Aim of the task:
For the entries that follow, retype exactly the lines from the one containing "1. The first" to the one containing "Repos to ChartCenter].", inclusive, and only those. Images stay out of the copy.

Extracted records:
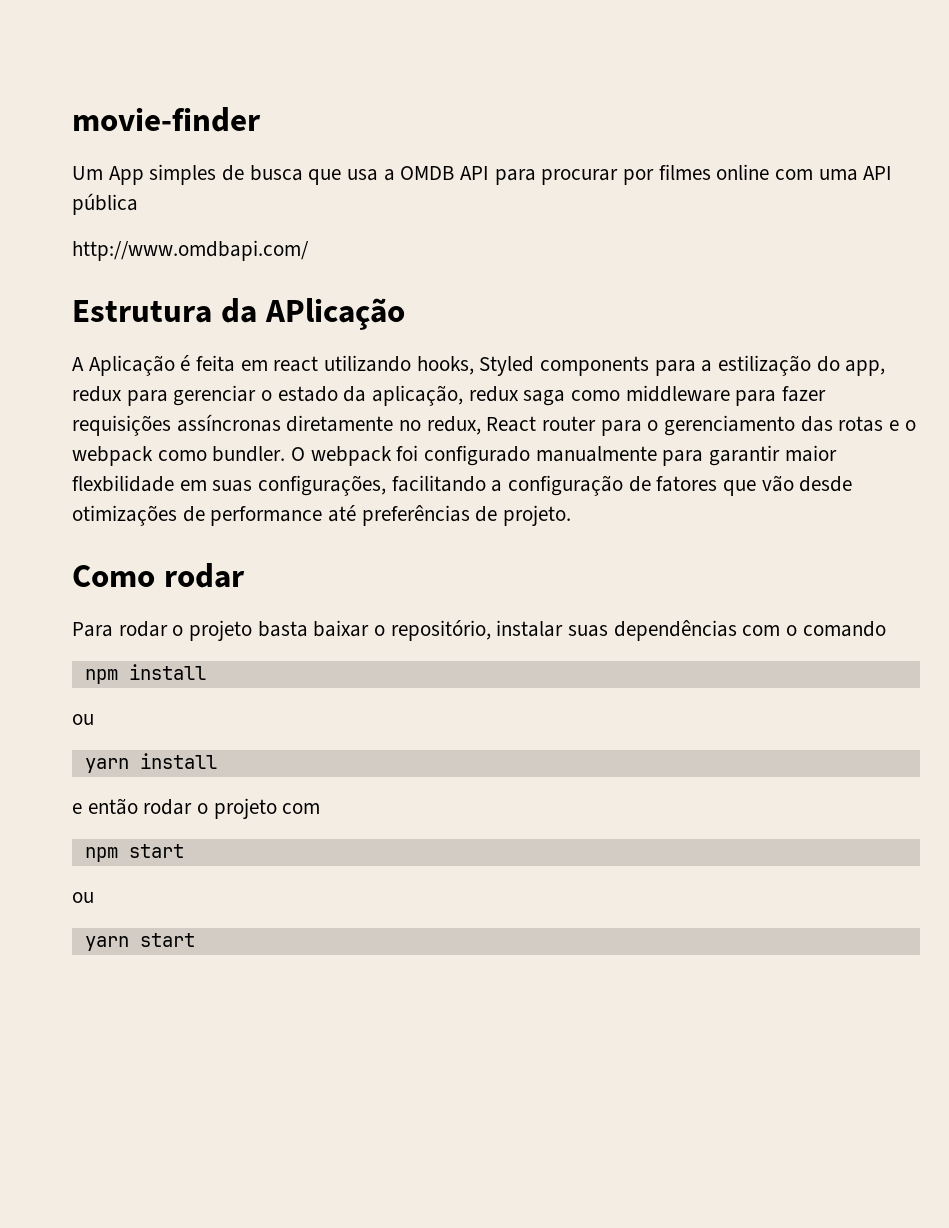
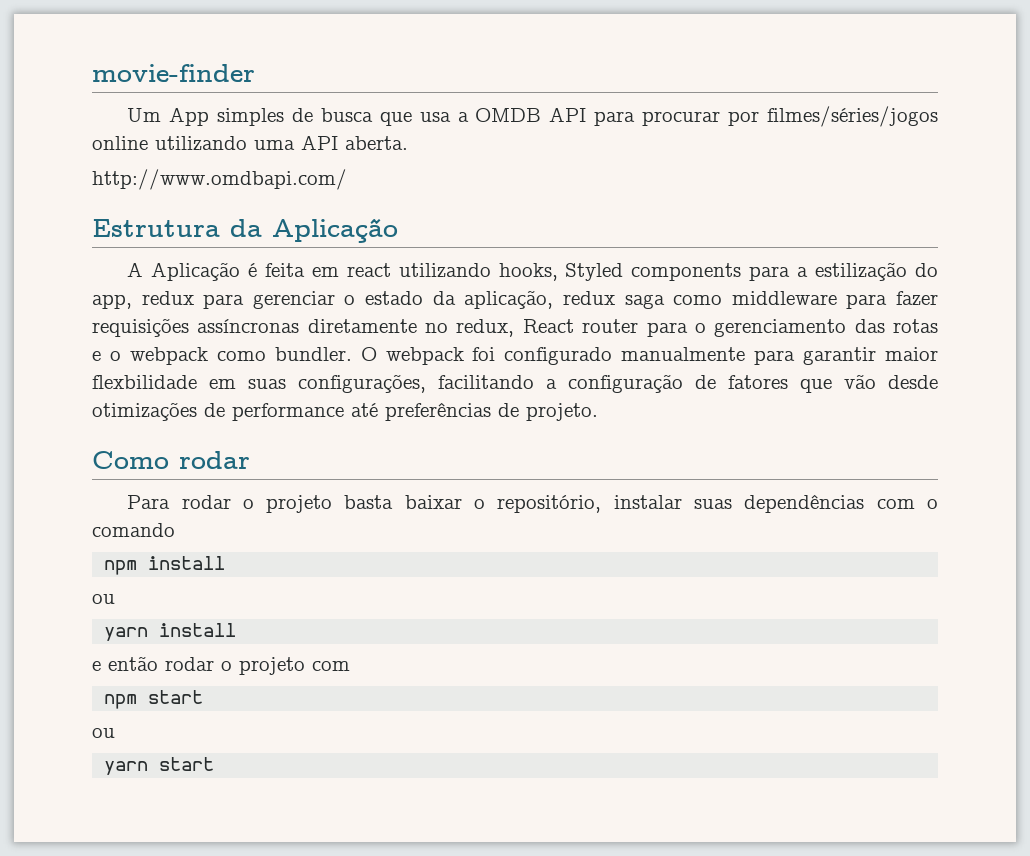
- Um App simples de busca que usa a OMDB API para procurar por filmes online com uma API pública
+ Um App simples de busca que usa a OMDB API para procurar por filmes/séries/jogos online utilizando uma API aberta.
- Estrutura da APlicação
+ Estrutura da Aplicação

---

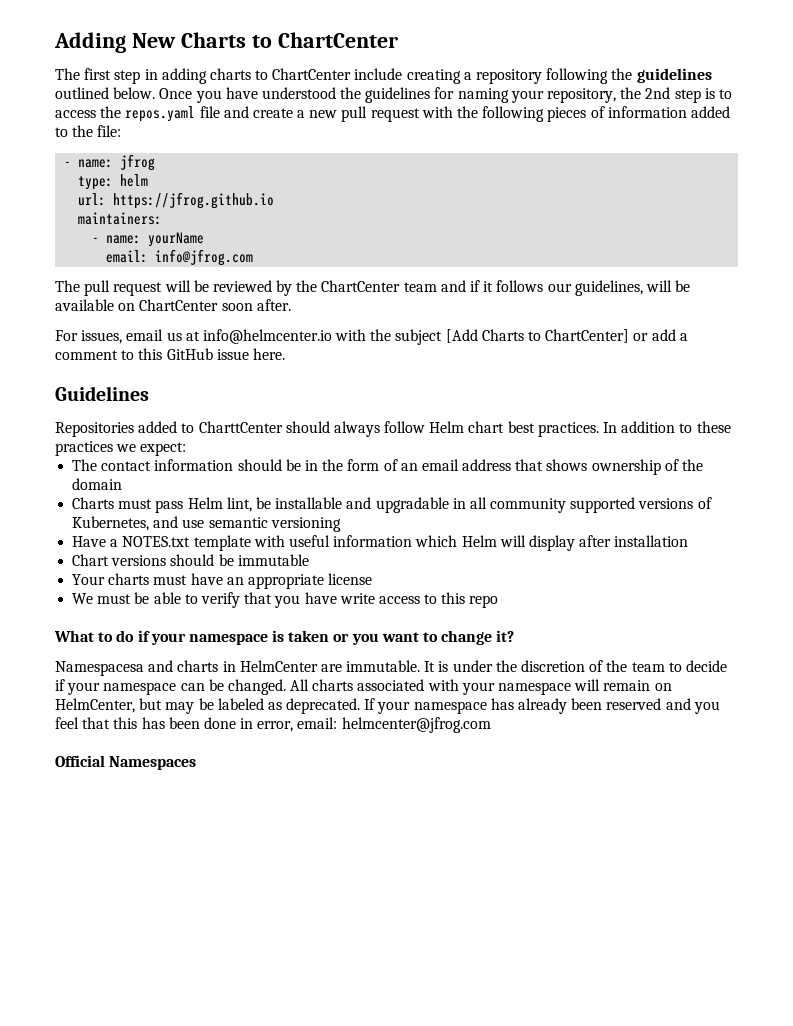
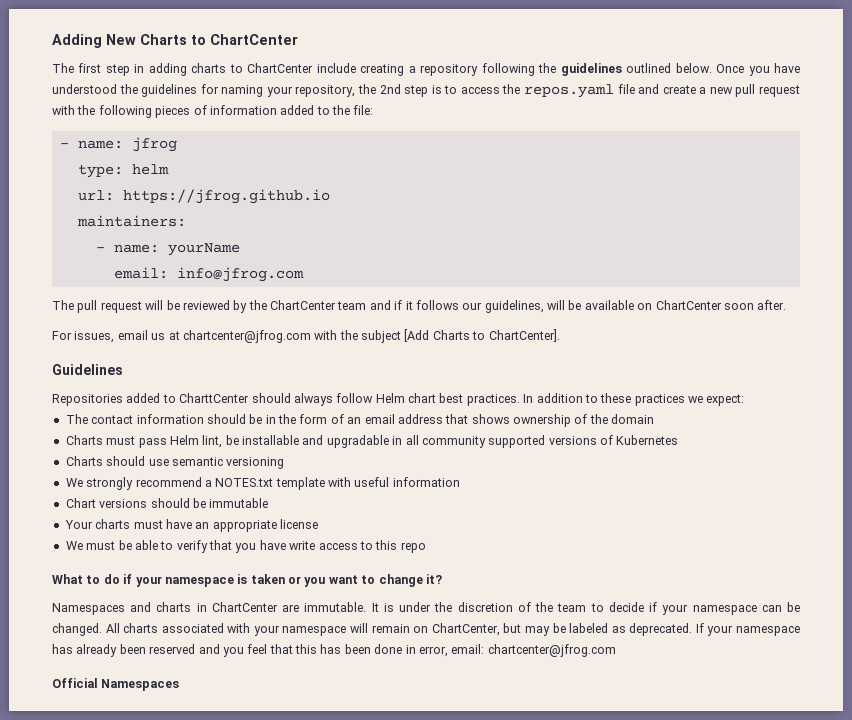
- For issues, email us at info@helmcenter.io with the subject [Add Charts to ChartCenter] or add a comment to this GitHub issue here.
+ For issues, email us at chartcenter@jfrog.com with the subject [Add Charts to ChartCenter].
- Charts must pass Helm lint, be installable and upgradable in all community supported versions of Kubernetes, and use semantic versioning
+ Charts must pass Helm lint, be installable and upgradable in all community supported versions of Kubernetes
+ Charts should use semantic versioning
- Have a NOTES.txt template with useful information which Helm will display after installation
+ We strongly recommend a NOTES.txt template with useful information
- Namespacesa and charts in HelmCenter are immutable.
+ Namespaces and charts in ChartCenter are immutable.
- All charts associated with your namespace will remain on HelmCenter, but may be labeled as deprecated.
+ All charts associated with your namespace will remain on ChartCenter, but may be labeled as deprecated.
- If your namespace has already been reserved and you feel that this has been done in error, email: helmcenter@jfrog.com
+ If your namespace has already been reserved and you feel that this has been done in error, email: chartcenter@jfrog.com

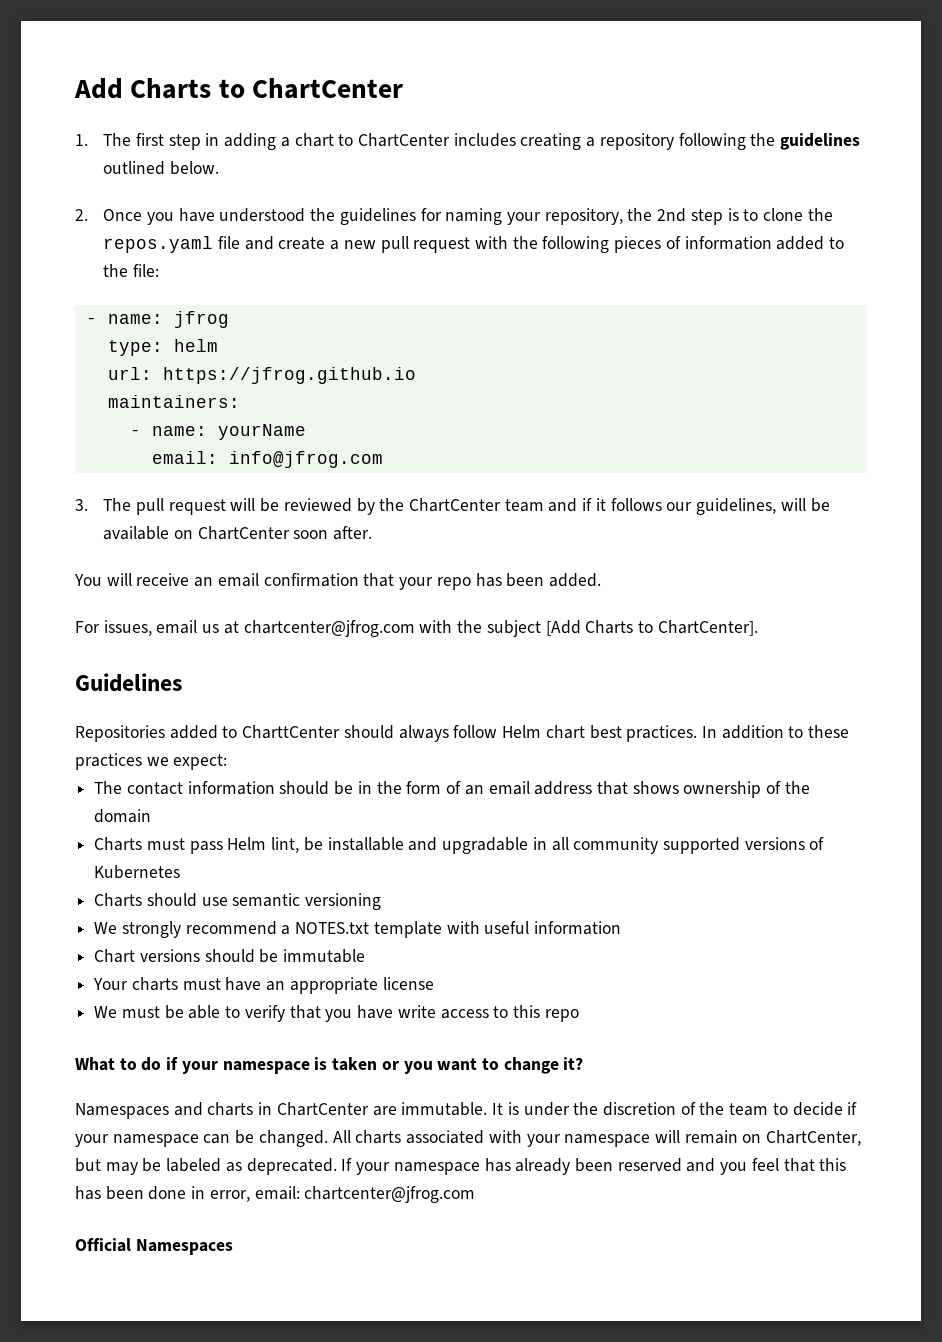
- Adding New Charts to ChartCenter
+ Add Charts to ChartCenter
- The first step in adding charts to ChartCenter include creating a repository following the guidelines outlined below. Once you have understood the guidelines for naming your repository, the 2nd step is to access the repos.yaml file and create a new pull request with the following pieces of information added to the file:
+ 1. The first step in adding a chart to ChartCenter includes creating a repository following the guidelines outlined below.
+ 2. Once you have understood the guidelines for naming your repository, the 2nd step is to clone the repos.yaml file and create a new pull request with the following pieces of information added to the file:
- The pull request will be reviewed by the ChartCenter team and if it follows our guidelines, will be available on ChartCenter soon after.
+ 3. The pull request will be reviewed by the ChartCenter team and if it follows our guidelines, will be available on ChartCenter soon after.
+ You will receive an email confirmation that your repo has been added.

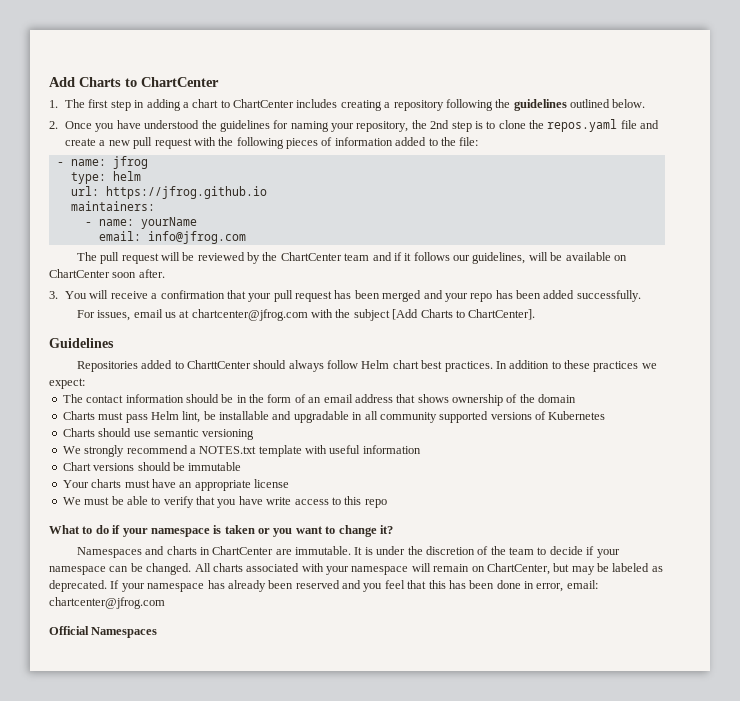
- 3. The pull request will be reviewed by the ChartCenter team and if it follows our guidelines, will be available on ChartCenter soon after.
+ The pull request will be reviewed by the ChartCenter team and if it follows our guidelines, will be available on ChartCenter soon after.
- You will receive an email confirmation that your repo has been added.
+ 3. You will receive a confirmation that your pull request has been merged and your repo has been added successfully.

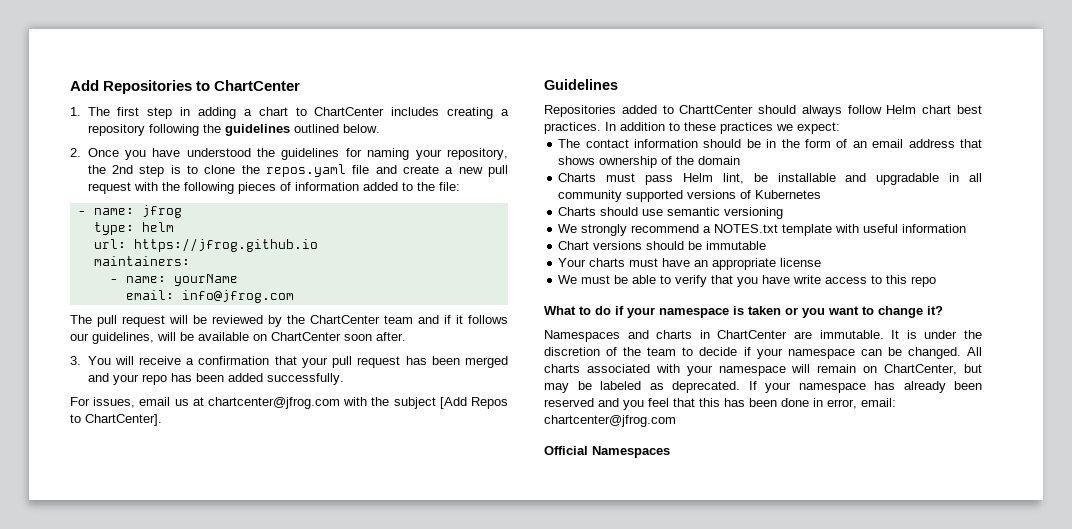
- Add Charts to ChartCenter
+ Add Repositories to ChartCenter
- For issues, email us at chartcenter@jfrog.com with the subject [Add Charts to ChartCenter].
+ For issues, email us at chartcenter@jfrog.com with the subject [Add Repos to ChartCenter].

Reply to the task:
+ 1. The first step in adding a chart to ChartCenter includes creating a repository following the guidelines outlined below.
+ 2. Once you have understood the guidelines for naming your repository, the 2nd step is to clone the repos.yaml file and create a new pull request with the following pieces of information added to the file:
- The pull request will be reviewed by the ChartCenter team and if it follows our guidelines, will be available on ChartCenter soon after.
+ 3. The pull request will be reviewed by the ChartCenter team and if it follows our guidelines, will be available on ChartCenter soon after.
+ You will receive an email confirmation that your repo has been added.

- 3. The pull request will be reviewed by the ChartCenter team and if it follows our guidelines, will be available on ChartCenter soon after.
+ The pull request will be reviewed by the ChartCenter team and if it follows our guidelines, will be available on ChartCenter soon after.
- You will receive an email confirmation that your repo has been added.
+ 3. You will receive a confirmation that your pull request has been merged and your repo has been added successfully.

- Add Charts to ChartCenter
+ Add Repositories to ChartCenter
- For issues, email us at chartcenter@jfrog.com with the subject [Add Charts to ChartCenter].
+ For issues, email us at chartcenter@jfrog.com with the subject [Add Repos to ChartCenter].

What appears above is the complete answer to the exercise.